» **YOUR ASSIGNMENT**:
Every entry that follows should be output exactly, and every image in it left out.

» **ENTRIES PROVIDED**:
◇ ◇ ◇

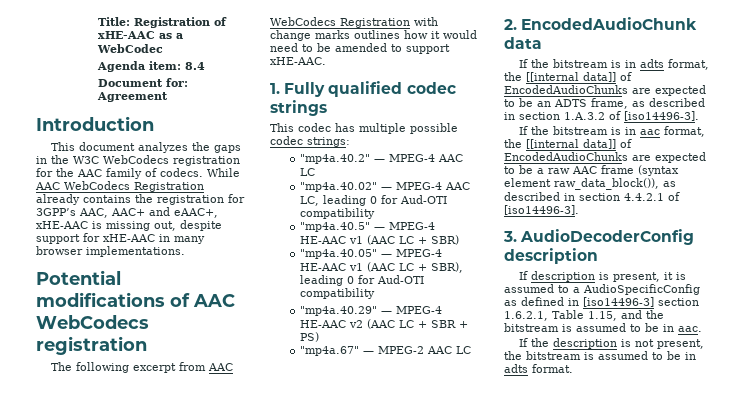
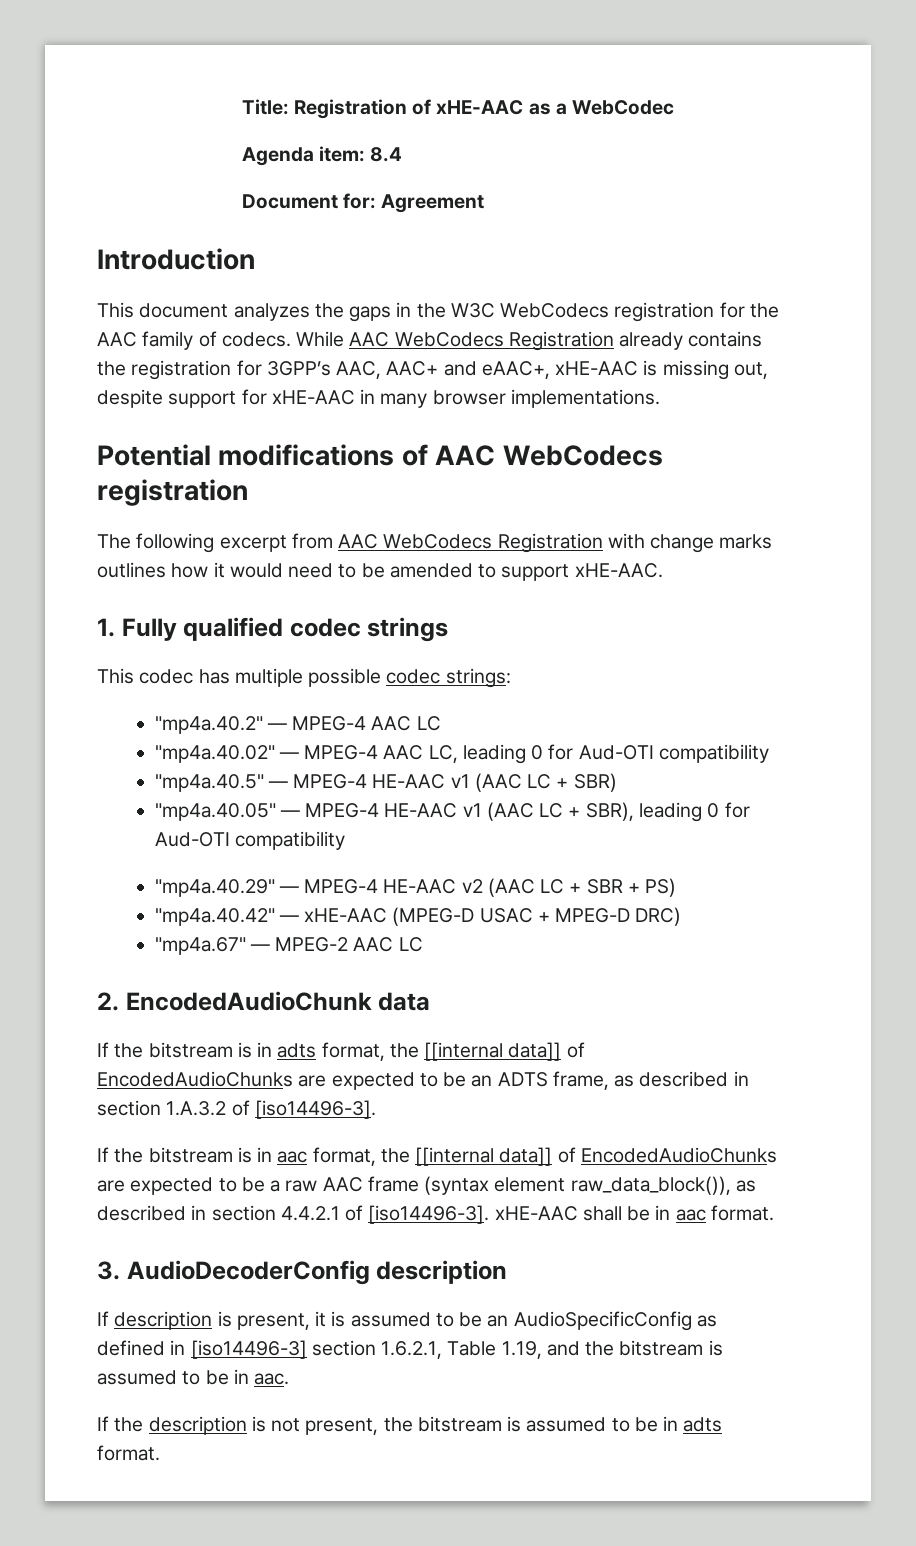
+ "mp4a.40.42" — xHE-AAC (MPEG-D USAC + MPEG-D DRC)
- If the bitstream is in aac format, the [[internal data]] of EncodedAudioChunks are expected to be a raw AAC frame (syntax element raw_data_block()), as described in section 4.4.2.1 of [iso14496-3].
+ If the bitstream is in aac format, the [[internal data]] of EncodedAudioChunks are expected to be a raw AAC frame (syntax element raw_data_block()), as described in section 4.4.2.1 of [iso14496-3]. xHE-AAC shall be in aac format.
- If description is present, it is assumed to a AudioSpecificConfig as defined in [iso14496-3] section 1.6.2.1, Table 1.15, and the bitstream is assumed to be in aac.
+ If description is present, it is assumed to be an AudioSpecificConfig as defined in [iso14496-3] section 1.6.2.1, Table 1.19, and the bitstream is assumed to be in aac.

◇ ◇ ◇

» **THE COMPLETED TASK**:
+ "mp4a.40.42" — xHE-AAC (MPEG-D USAC + MPEG-D DRC)
- If the bitstream is in aac format, the [[internal data]] of EncodedAudioChunks are expected to be a raw AAC frame (syntax element raw_data_block()), as described in section 4.4.2.1 of [iso14496-3].
+ If the bitstream is in aac format, the [[internal data]] of EncodedAudioChunks are expected to be a raw AAC frame (syntax element raw_data_block()), as described in section 4.4.2.1 of [iso14496-3]. xHE-AAC shall be in aac format.
- If description is present, it is assumed to a AudioSpecificConfig as defined in [iso14496-3] section 1.6.2.1, Table 1.15, and the bitstream is assumed to be in aac.
+ If description is present, it is assumed to be an AudioSpecificConfig as defined in [iso14496-3] section 1.6.2.1, Table 1.19, and the bitstream is assumed to be in aac.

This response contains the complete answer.